Odbywa się to z 16 kolektorów. Sprawą tą, jak mówi, zajęły się Wody Polskie. Zarzuca, że kobieta, która mówiła w imieniu oczyszczalni „ewidentnie kłamie” mówiąc, że do Wisły jest zrzucana wyłącznie deszczówka bez ścieków. Nie da się ich bowiem rozdzielić.
Jak można ludziom wciskać taką ciemnotę? Czy oni mają nas wszystkich za idiotów?
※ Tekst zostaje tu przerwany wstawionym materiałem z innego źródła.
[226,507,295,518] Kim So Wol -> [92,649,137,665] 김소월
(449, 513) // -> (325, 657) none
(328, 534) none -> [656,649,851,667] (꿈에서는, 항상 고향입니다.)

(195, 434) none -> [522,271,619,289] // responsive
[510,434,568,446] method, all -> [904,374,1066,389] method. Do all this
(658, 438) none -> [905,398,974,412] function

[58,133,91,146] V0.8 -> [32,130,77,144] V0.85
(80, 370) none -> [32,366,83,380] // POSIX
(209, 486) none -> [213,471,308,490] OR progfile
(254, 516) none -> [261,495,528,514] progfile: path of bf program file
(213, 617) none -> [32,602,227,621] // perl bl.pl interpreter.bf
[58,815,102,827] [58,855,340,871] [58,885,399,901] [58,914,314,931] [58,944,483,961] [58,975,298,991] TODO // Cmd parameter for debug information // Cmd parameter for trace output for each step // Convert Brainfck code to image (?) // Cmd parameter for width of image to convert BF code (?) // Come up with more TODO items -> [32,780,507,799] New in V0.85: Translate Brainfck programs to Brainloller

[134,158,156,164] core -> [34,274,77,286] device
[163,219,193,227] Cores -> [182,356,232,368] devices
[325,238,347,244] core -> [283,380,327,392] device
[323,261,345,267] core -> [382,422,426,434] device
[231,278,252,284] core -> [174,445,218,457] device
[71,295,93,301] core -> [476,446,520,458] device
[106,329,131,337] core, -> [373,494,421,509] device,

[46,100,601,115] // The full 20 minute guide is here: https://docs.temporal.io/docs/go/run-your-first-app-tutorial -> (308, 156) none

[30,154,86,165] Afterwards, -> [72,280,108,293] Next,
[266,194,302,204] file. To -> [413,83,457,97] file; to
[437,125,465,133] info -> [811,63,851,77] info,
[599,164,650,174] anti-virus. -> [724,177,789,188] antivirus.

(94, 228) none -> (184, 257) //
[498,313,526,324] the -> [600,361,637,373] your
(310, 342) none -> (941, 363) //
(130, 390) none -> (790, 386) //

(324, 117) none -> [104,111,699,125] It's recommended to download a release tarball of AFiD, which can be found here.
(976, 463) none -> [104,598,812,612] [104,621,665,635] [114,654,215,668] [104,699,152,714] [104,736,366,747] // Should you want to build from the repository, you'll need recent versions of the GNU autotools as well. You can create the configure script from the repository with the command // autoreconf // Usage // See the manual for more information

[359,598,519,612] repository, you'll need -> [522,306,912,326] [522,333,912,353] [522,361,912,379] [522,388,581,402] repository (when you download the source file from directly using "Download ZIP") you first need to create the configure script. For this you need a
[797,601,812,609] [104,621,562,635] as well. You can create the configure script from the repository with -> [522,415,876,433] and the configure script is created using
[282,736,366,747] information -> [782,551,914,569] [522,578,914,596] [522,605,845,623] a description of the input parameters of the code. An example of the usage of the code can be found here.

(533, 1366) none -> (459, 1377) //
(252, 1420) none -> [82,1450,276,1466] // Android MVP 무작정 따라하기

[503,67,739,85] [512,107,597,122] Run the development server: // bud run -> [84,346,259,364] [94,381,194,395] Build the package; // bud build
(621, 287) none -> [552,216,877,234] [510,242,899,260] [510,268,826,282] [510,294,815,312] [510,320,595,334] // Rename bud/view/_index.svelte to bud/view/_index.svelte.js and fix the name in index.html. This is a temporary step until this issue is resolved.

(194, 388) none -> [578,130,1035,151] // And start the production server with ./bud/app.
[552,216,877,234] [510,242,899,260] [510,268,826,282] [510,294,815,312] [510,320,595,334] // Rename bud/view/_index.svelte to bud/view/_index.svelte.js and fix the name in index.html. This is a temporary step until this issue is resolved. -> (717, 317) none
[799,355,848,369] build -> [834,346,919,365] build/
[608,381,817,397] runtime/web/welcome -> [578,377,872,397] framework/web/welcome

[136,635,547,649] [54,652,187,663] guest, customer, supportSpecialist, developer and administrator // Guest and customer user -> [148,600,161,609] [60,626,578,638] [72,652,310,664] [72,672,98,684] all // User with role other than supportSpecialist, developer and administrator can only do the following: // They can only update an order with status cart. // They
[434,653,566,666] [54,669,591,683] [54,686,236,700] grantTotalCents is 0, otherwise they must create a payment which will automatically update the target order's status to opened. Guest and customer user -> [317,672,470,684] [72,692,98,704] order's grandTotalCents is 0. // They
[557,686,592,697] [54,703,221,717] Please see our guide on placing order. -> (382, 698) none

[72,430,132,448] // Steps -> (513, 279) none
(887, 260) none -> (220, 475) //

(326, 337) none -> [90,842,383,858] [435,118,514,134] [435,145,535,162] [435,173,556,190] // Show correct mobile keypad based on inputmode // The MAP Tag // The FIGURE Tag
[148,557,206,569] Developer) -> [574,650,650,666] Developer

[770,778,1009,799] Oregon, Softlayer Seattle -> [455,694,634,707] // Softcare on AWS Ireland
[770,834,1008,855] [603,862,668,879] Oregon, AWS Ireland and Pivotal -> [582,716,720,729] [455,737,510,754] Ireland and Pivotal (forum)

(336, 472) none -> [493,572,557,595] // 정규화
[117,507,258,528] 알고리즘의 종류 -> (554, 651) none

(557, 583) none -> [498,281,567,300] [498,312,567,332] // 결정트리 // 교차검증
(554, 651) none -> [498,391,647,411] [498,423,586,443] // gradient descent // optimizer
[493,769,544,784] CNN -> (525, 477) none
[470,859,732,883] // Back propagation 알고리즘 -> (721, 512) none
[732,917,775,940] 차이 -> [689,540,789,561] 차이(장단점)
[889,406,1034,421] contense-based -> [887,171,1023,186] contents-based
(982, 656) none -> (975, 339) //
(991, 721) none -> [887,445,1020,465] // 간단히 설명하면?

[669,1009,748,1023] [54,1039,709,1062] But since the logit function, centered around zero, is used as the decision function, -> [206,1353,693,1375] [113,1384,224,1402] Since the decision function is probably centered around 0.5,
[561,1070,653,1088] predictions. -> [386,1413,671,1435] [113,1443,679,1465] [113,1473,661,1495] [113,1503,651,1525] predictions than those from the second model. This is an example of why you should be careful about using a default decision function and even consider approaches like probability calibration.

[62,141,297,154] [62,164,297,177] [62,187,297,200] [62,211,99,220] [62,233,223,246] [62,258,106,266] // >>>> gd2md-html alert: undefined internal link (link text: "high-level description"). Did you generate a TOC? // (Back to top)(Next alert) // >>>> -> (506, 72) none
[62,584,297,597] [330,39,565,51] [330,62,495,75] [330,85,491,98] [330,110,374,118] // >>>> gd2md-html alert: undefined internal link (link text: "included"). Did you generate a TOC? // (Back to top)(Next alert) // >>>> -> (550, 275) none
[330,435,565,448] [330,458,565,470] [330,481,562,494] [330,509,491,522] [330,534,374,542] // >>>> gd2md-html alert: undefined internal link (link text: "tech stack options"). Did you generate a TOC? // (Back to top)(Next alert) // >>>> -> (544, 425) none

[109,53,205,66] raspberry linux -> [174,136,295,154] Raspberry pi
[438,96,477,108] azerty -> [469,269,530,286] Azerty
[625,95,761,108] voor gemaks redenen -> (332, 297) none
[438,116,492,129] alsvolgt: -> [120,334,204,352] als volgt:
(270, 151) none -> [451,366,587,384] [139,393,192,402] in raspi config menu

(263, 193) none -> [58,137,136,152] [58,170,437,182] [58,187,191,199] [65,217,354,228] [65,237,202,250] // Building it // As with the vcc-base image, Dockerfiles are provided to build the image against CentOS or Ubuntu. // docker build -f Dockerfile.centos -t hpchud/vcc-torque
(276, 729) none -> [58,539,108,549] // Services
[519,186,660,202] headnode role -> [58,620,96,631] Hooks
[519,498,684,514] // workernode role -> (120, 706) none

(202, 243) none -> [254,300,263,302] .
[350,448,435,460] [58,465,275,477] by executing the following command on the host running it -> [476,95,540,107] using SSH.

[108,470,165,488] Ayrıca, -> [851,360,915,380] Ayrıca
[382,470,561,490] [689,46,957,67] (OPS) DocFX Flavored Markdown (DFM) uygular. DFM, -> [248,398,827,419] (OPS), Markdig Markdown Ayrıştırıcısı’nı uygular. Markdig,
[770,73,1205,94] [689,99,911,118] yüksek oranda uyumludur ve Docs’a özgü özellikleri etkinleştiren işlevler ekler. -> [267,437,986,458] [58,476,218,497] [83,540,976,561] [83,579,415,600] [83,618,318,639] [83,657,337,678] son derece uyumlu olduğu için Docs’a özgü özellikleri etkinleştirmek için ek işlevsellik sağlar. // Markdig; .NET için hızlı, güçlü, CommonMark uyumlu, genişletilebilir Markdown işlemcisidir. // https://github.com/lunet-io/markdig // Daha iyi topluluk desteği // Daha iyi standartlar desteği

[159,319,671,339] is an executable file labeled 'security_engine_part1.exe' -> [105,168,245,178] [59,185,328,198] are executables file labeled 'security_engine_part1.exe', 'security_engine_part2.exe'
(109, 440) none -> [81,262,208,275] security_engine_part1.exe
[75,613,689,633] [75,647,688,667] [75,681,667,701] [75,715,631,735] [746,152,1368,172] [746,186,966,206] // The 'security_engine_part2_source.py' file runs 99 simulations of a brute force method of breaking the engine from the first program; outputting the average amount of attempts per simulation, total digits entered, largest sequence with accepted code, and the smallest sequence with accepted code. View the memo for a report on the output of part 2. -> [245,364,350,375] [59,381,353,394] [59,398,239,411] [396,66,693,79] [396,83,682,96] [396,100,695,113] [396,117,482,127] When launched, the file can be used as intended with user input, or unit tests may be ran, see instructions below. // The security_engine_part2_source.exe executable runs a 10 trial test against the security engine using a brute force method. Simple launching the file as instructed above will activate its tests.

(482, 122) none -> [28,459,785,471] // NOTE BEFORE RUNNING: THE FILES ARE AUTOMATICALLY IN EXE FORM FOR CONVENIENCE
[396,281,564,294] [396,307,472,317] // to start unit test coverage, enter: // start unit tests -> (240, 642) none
Inżynier odnosi się do podnoszonego argumentu, że Czajka była projektowana już w 2005 r. Podkreśla, że na projekty weryfikuje się w przy procesie ich realizacji, tak, że mogą zajść w nich duże zmiany zanim zostaną wdrożone w życie
Posłuchaj całej rozmowy już teraz!
K.T./A.P.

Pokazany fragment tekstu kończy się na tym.